AGREE TO CONTINUE: SONY WF-C500
Every smart device now requires you to agree to a series of terms and conditions before you can use it — contracts that no one actually reads. It’s impossible for us to read and analyze every single one of these agreements. But we started counting exactly how many times you have to hit “agree” to use devices when we review them since these are agreements most people don’t read and definitely can’t negotiate.
You can use Sony’s WF-C500 earbuds via Bluetooth without clicking through any agreements. But if you want to use the Headphones Connect app on Android or iOS, which is necessary for EQ customization and adjusting settings, you’re agreeing to:
- Sony’s end user license agreement
You can also opt into letting Sony collect data from your usage of the Headphones Connect app, which the company says is for the purpose of improving its products and services.
Together, you get three optional agreements.
But voice call quality isn’t a strength for Sony’s entry-level buds, and the experience can be rough in noisy environments. If you’re chatting with someone from a quiet room, they’ll do the job. But my colleagues on The Verge reviews team cringed and laughed — unable to make out a word I said — when I attempted using them on our weekly Zoom meeting at my crowded local coffee shop. AirPods or Galaxy Buds 2, these are not. I don’t expect groundbreaking clarity for $100, but Sony should be aiming higher here.

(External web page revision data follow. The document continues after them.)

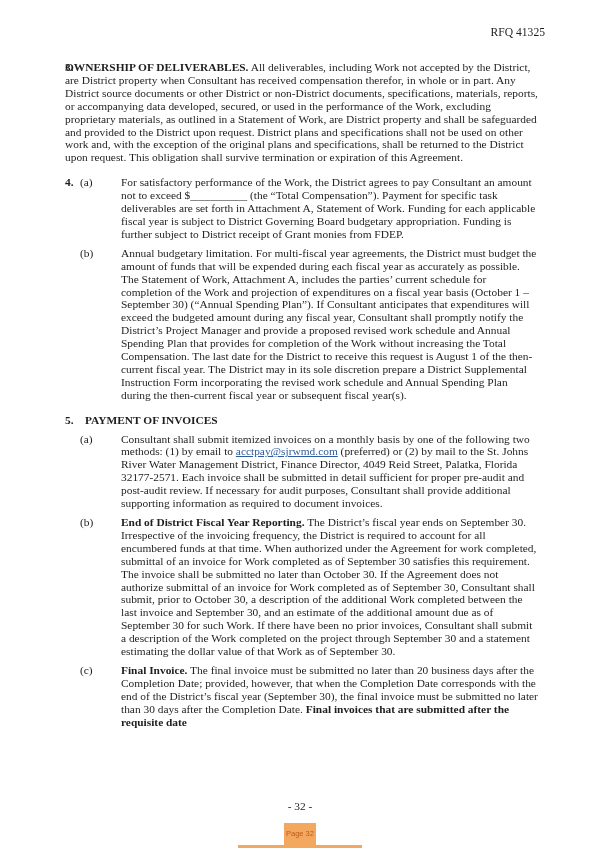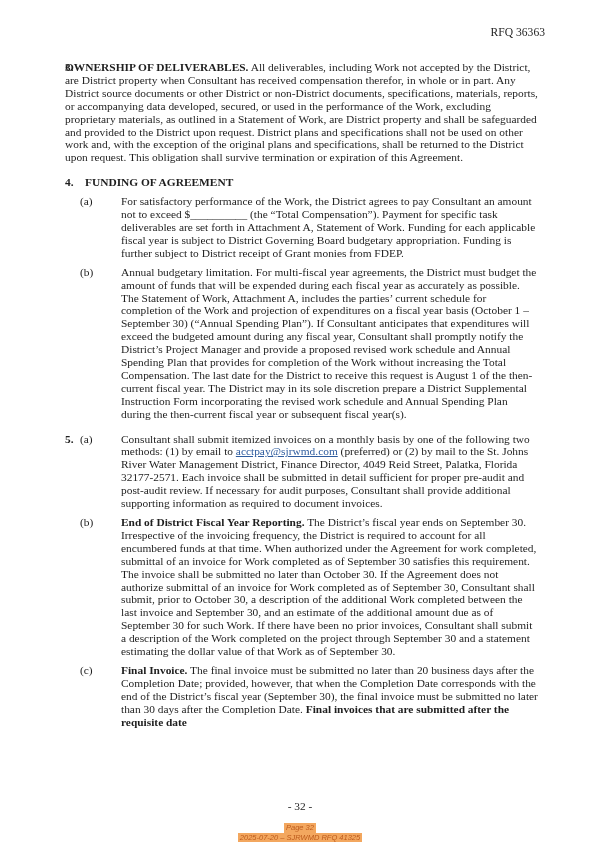"RFQ 36363" div.rfq-header { text: 36363 -> 41325 }
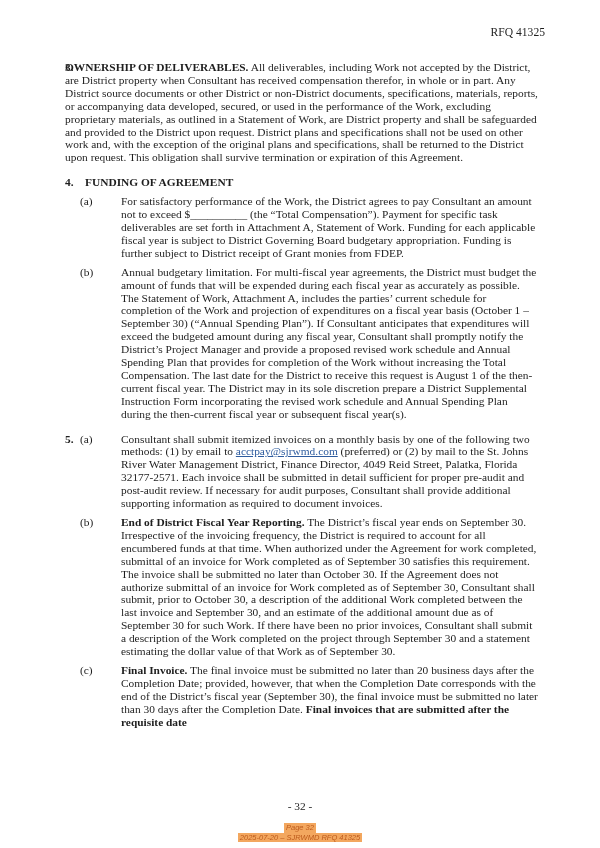"FUNDING OF AGREEMENT" p.sec-heading { html: <p>FUNDING OF AGREEMENT</p> -> none }
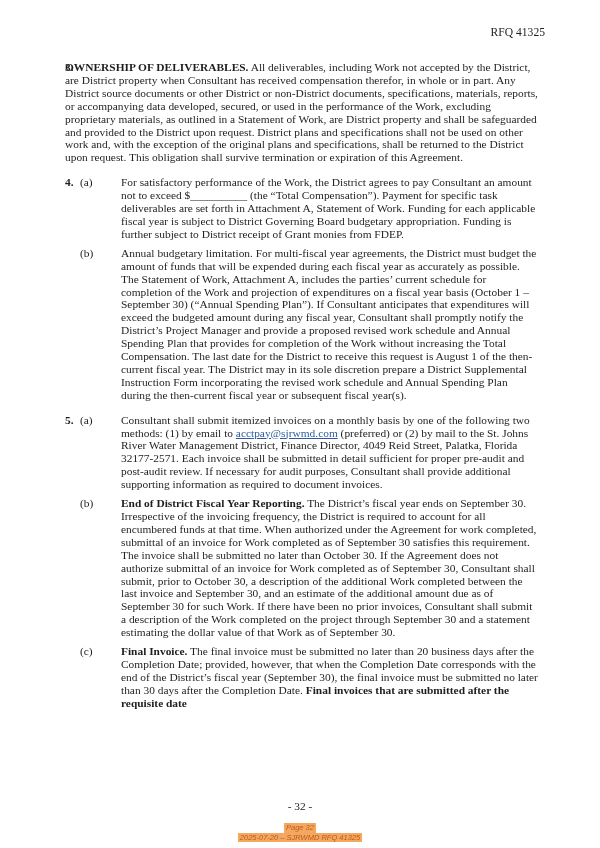"PAYMENT OF INVOICES" p.sec-heading { html: none -> <p>PAYMENT OF INVOICES</p> }
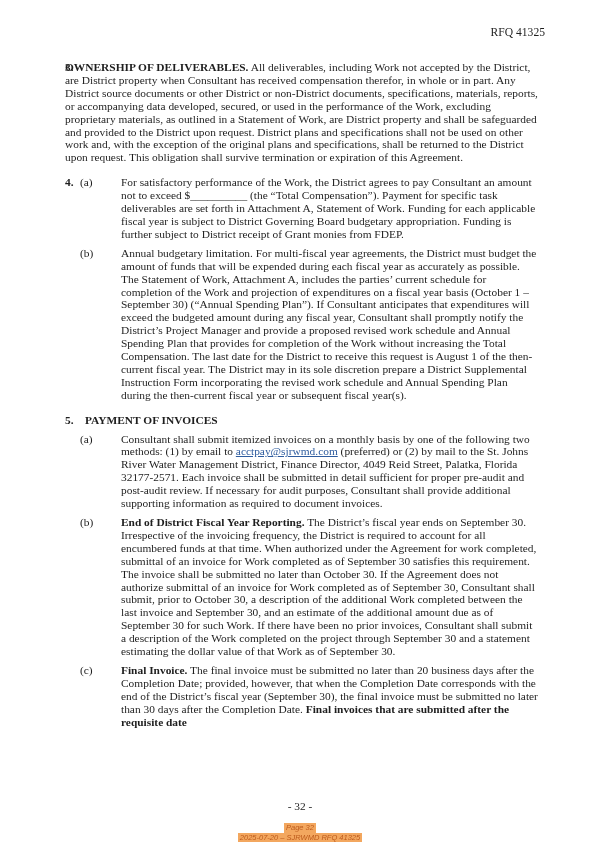"Page 32" .stamp-line { font-style: italic -> none; padding: 0 2px -> 6px 2px }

Even with poor call quality, as a complete package, the WF-C500s cover the other fundamentals without any glaring tradeoffs or flaws. You can find earbuds that pack in more features for the money, but these Sony’s are dependable, easy to use, last for long listening sessions, and have a sound that punches beyond their price. They’re also more compact and stylish than the oddball WF-XB700s that preceded them while maintaining a great in-ear fit. If all you care about is getting a basic set of earbuds that work consistently and sound good in the process, you can save a heaping of cash and go with Sony’s basic buds. Sometimes less is more — unless you want noise cancellation or other features that demand a higher price. It’s fair to have some pause and consider what you’re giving up, but if you can snag the C500s on sale (at press time they’re as low as $68), they’re far from the worst impulse buy you’ll ever make.